**Exercise prompt:**
Among the lines below, which ones contain the word "block"? Copy every such line.
--- Material provided Enclosed Below ---
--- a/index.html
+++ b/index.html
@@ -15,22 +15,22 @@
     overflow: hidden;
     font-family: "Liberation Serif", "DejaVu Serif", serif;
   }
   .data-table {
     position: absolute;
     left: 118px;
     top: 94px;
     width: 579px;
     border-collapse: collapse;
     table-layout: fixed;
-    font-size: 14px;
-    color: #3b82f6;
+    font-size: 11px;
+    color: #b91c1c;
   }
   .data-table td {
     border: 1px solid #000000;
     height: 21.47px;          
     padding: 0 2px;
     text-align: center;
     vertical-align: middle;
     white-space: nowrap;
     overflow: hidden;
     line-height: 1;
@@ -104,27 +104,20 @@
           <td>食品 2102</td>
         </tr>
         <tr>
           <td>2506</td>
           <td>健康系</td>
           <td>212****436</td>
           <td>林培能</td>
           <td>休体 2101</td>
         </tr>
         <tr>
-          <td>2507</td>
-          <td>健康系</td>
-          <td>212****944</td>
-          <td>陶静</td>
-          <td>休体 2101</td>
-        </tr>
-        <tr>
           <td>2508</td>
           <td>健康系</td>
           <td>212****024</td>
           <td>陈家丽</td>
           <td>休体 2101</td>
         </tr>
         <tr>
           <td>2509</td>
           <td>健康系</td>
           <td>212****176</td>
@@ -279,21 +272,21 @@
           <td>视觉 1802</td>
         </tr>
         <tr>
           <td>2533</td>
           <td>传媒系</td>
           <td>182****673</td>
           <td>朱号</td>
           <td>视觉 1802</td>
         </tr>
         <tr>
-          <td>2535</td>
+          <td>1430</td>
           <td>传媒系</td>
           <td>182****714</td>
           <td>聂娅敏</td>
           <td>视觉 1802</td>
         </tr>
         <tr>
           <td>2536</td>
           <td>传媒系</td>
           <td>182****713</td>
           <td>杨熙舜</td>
--- End of Enclosed Material provided ---
--- Material provided Enclosed Below ---
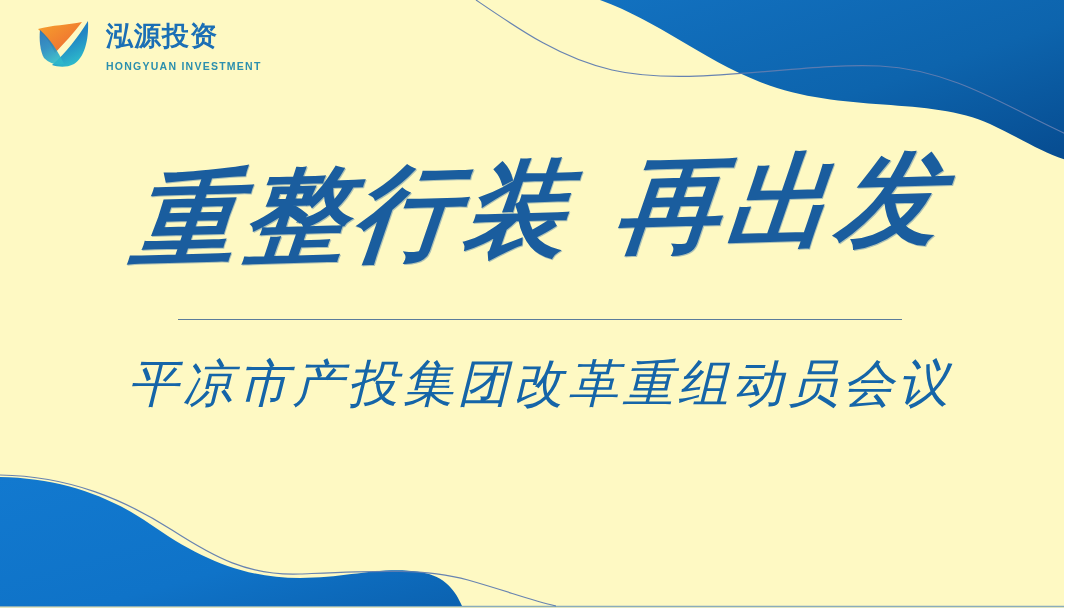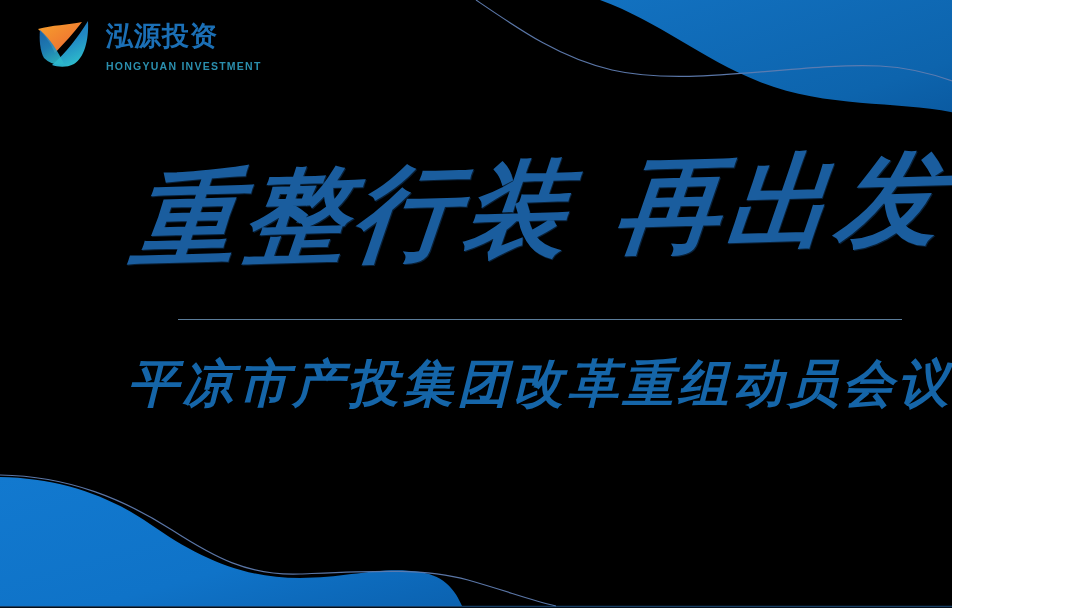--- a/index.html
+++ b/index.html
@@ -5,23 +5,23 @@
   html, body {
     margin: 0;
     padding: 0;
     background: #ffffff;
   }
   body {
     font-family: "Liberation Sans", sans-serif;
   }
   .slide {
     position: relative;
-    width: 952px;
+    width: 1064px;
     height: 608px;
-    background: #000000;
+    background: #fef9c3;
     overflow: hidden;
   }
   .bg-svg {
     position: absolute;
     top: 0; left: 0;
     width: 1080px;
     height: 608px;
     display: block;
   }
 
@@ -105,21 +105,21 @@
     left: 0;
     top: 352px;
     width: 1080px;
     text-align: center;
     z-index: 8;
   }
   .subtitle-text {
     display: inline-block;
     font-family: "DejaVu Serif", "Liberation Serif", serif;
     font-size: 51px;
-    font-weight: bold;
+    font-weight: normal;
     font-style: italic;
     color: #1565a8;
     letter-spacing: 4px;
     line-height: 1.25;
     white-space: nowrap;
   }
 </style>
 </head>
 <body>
--- End of Enclosed Material provided ---
**Task solution:**
     display: block;
     display: inline-block;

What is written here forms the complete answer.